Hotspotting Alone Is Not Sufficient

Hotspotting Alone Is Not Sufficient

A recent randomized, controlled study of “hotspotting” efforts by the Camden Coalition of Healthcare Providers, has drawn a lot of media attention. The study’s conclusion – that focusing resources on the sickest patients does not seem to be keeping them out of the hospital – has caused some healthcare observers to question the value of population health programs that target specific patients for intervention. Is such intensive care management well intended, but largely ineffective?

CCNC’s Impactability Approach: How “Finding the Needle in a Haystack” Continues to Yield Savings from CCNC Care Management, a new data brief released by Community Care of North Carolina, Inc. (CCNC) argues that effective targeting of patients can in fact significantly impact health trajectories, reducing both costs and reliance on emergency rooms and inpatient care.
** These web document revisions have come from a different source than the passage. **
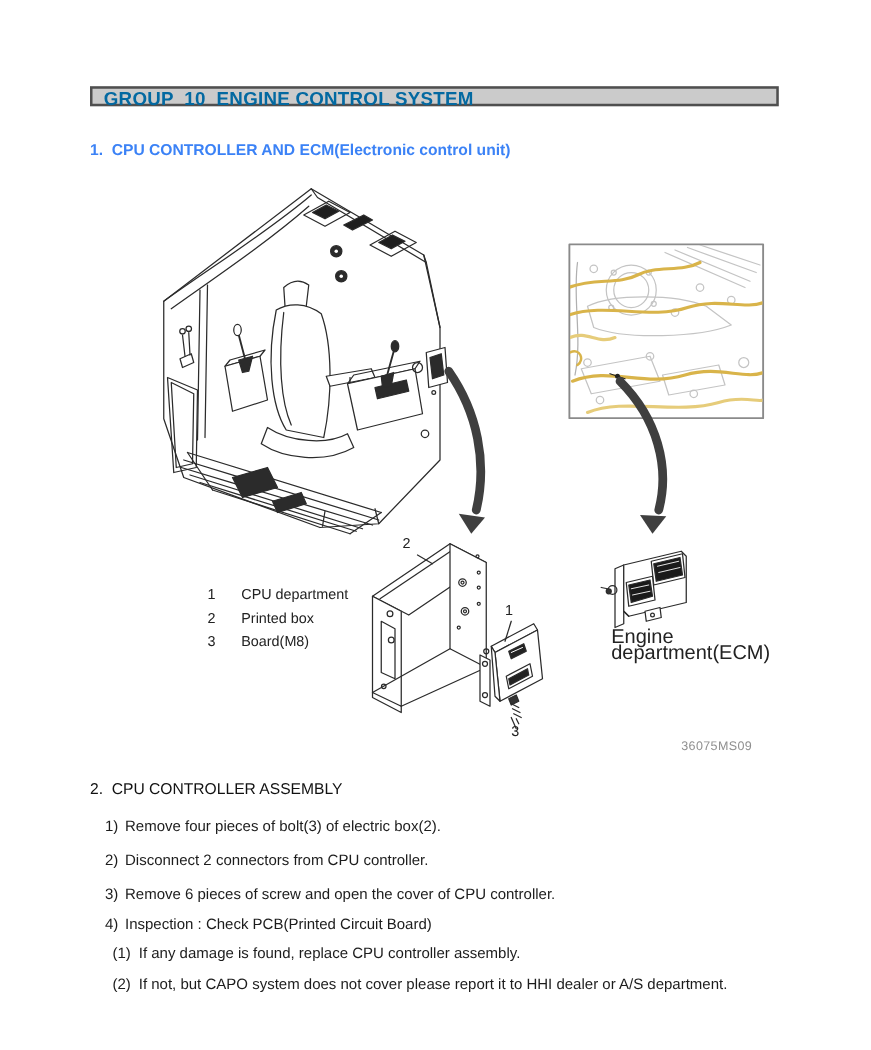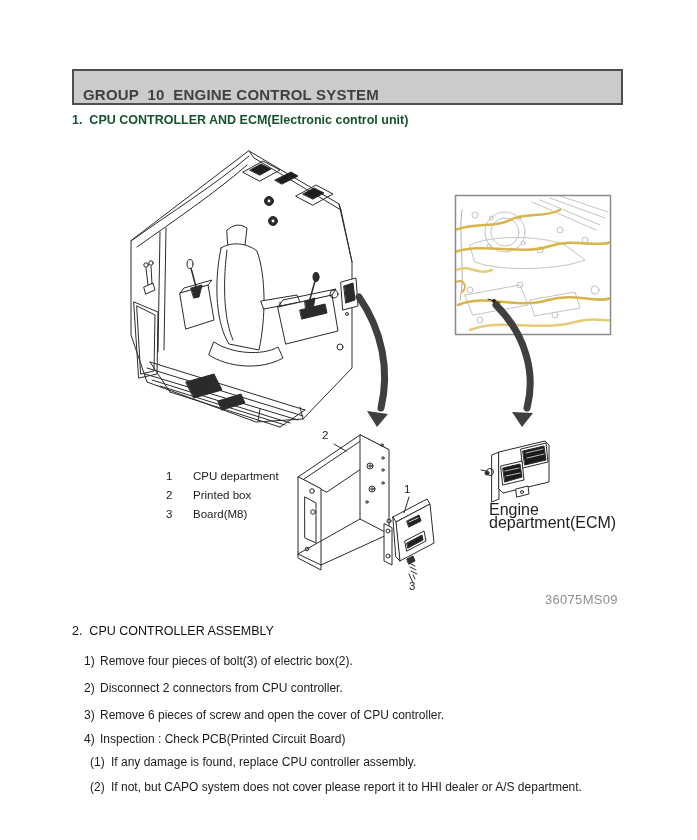--- a/index.html
+++ b/index.html
@@ -11,10 +11,10 @@
   .pre{white-space:pre;}
   
   .header-bar{
-    left:72px;top:69px;width:551px;height:36px;background:#cbcbcb;
+    left:72px;top:69px;width:551px;height:16px;background:#cbcbcb;
     border:2px solid #4f4f4f;box-sizing:border-box;
-    display:flex;align-items:flex-end;padding-left:9px;
-    font-size:15px;font-weight:bold;letter-spacing:0.2px;color:#404040;
+    display:flex;align-items:flex-start;padding-left:9px;
+    font-size:15px;font-weight:bold;letter-spacing:0.2px;color:#0369a1;
   }
   .s1-title{left:72px;top:113px;font-size:12.5px;font-weight:bold;color:#14532d;}
   

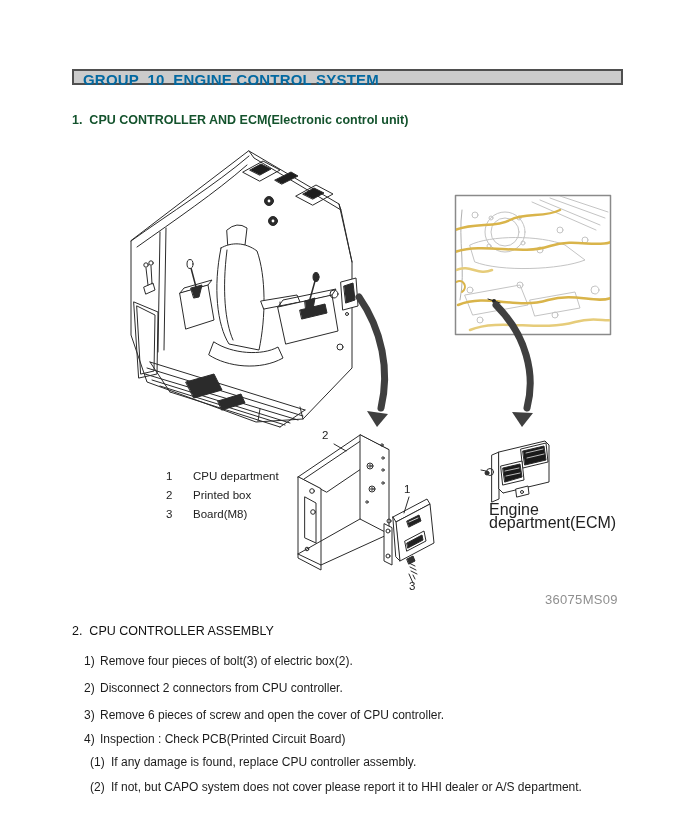--- a/index.html
+++ b/index.html
@@ -16,7 +16,7 @@
     display:flex;align-items:flex-start;padding-left:9px;
     font-size:15px;font-weight:bold;letter-spacing:0.2px;color:#0369a1;
   }
-  .s1-title{left:72px;top:113px;font-size:12.5px;font-weight:bold;color:#14532d;}
+  .s1-title{left:72px;top:113px;font-size:12.5px;font-weight:bold;color:#3b82f6;}
   
   .fig-svg{left:0;top:0;pointer-events:none;}
   

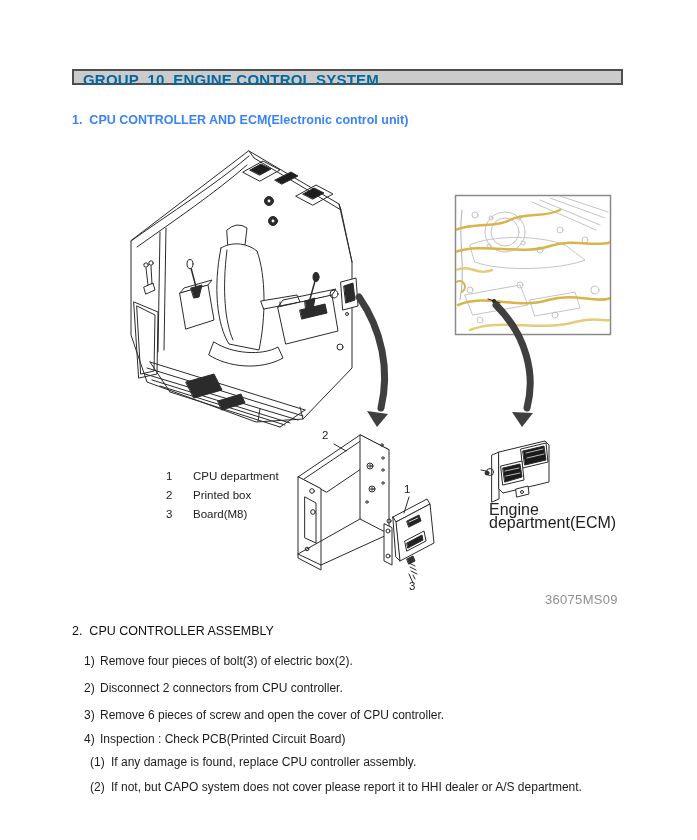--- a/index.html
+++ b/index.html
@@ -31,7 +31,7 @@
   
   .ecm-caption{left:489px;top:504px;font-size:16px;line-height:12.5px;color:#222;}
   
-  .fig-code{left:545px;top:592px;font-size:13px;color:#8f8f8f;letter-spacing:0.3px;}
+  .fig-code{left:545px;top:592px;font-size:10px;color:#8f8f8f;letter-spacing:0.3px;}
   
   .s2-title{left:72px;top:624px;font-size:12.5px;font-weight:normal;color:#111;}
   .step{left:84px;font-size:12px;display:flex;color:#1c1c1c;}

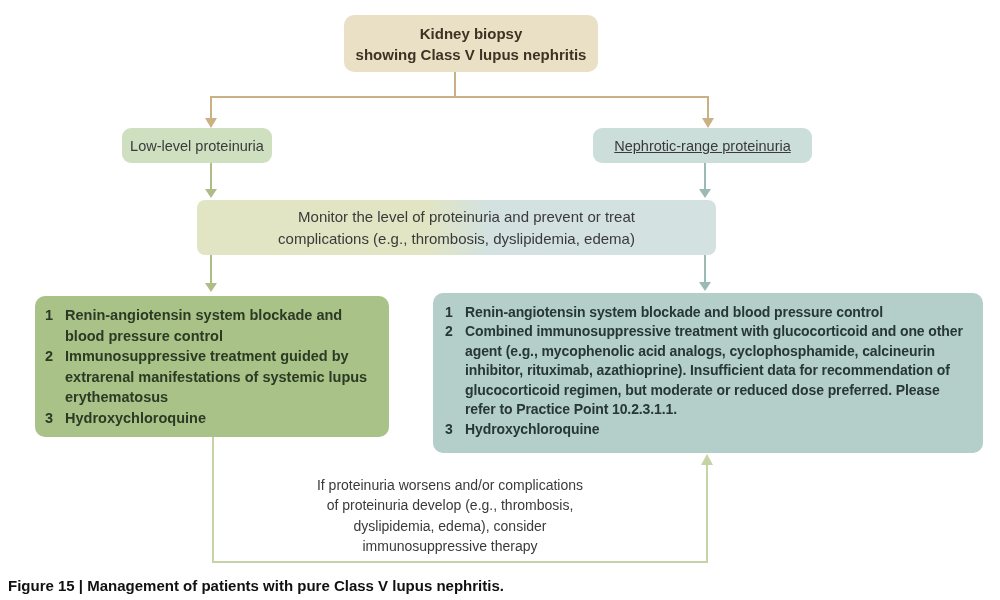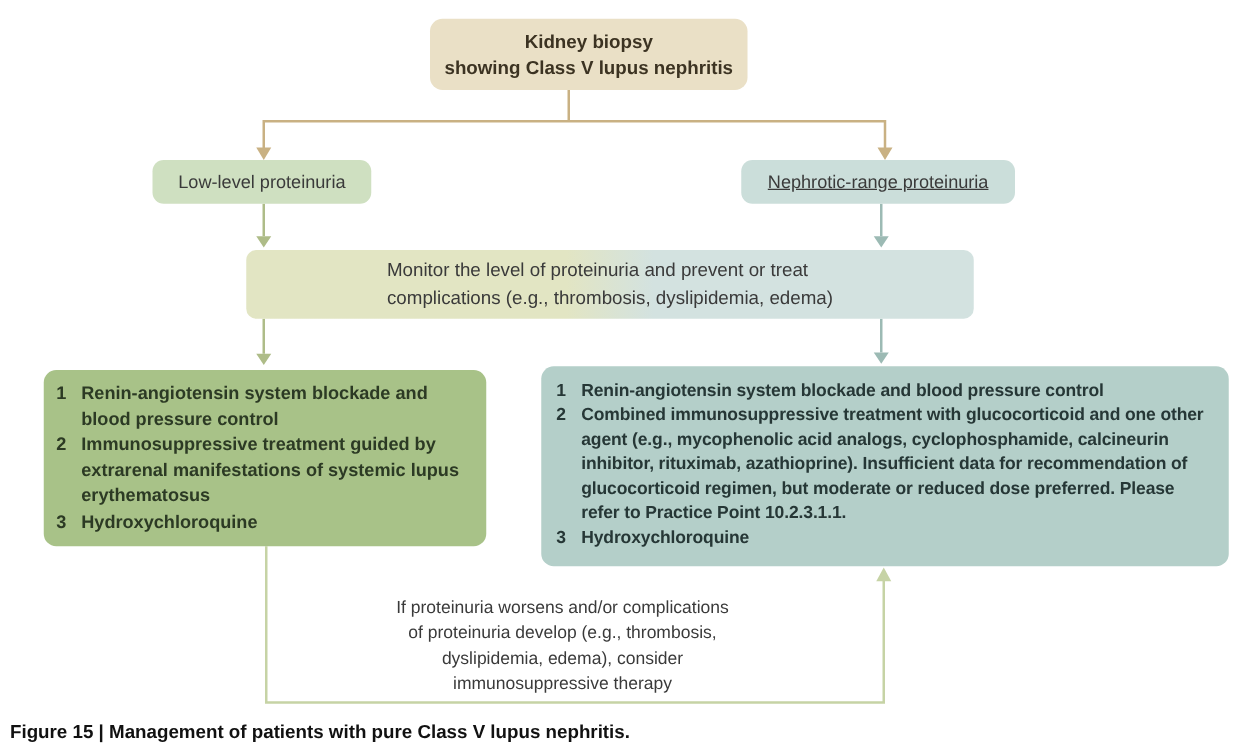--- a/index.html
+++ b/index.html
@@ -45,7 +45,7 @@
     white-space: pre-line;
   }
   .branch-left {
-    left: 122px; top: 128px; width: 175px; height: 35px;
+    left: 122px; top: 128px; width: 150px; height: 35px;
     background: var(--light-green-bg);
     border-radius: 9px;
     color: var(--text-dark);

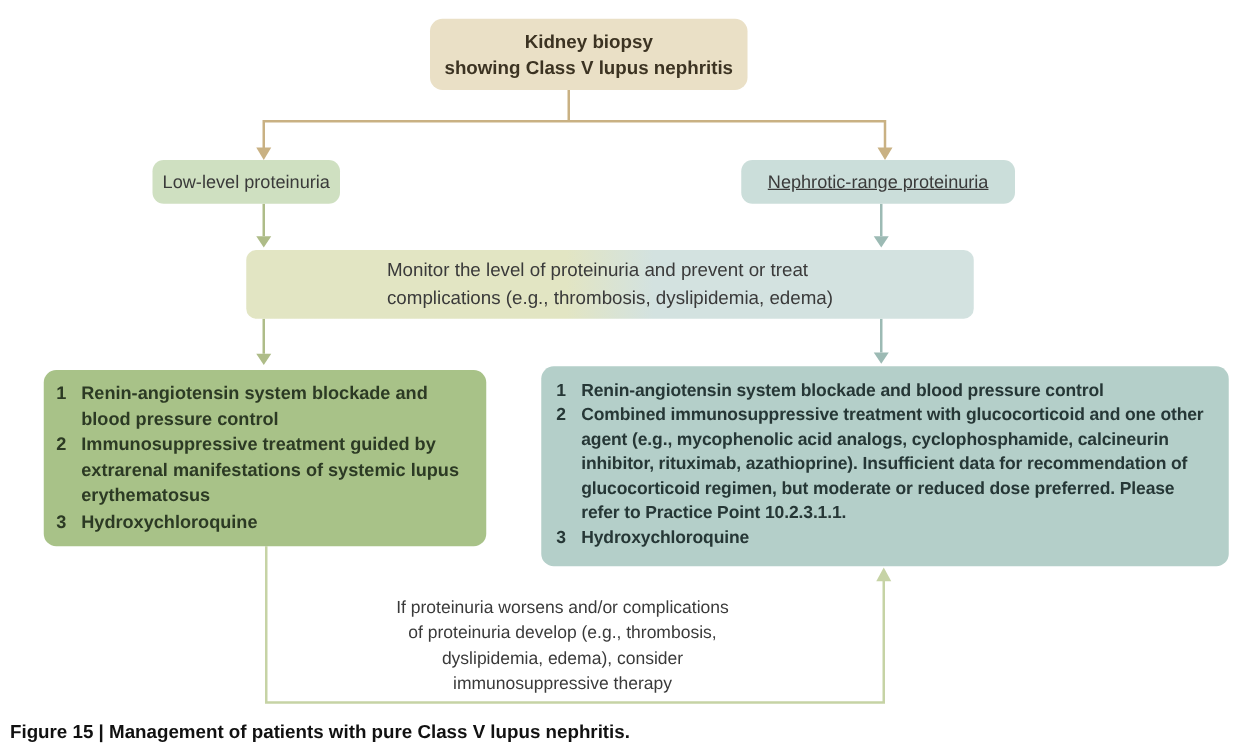--- a/index.html
+++ b/index.html
@@ -62,7 +62,7 @@
     text-decoration: underline;
   }
   .monitor-box {
-    left: 197px; top: 200px; width: 582px; height: 55px;
+    left: 197px; top: 200px; width: 519px; height: 55px;
     background: linear-gradient(90deg,
       var(--monitor-green) 0%, var(--monitor-green) 44%,
       var(--monitor-teal) 56%, var(--monitor-teal) 100%);
@@ -70,7 +70,7 @@
     color: var(--text-dark);
     font-size: 15px;
     line-height: 1.45;
-    text-align: left;
+    text-align: right;
     white-space: pre-line;
   }
   .treat-box {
CCNC’s approach evolved from over a decade of experience conducting internal, controlled evaluations of its care management programs. Emerging data and real-world experience within CCNC continues to inform targeting algorithms. The resulting approach – Impactability™ – has allowed CCNC to avoid the pitfalls of similar-sounding programs that focus on just the highest-risk patients. Impactability does more than just identify those characteristics that are believed to be amenable or patients whose utilization appears to be preventable. Rather, it identifies those that CCNC has demonstrated do in fact benefit, along with the ability to estimate the relative magnitude of such impact. Additionally, Impactability™ provides guidance not just on whom to target, but also the type and intensity of intervention. This further maximizes the return-on-investment from limited care management resources.

But, analytics is never enough to make an impact on a patient population. A key component of CCNC’s success is North Carolina’s history of robust community partnerships and a strong base of engaged, committed primary care physicians. This infrastructure has provided a necessary foundation for programmatic success. Supported by the energy and determination of physiciansacross the state, CCNC has been able to incrementally lower costs and utilization among North Carolina’s Medicaid population. Recent initiatives by the State’s DHHS to address social determinants of health, including NCCare360, are poised to help North Carolina achieve even greater success.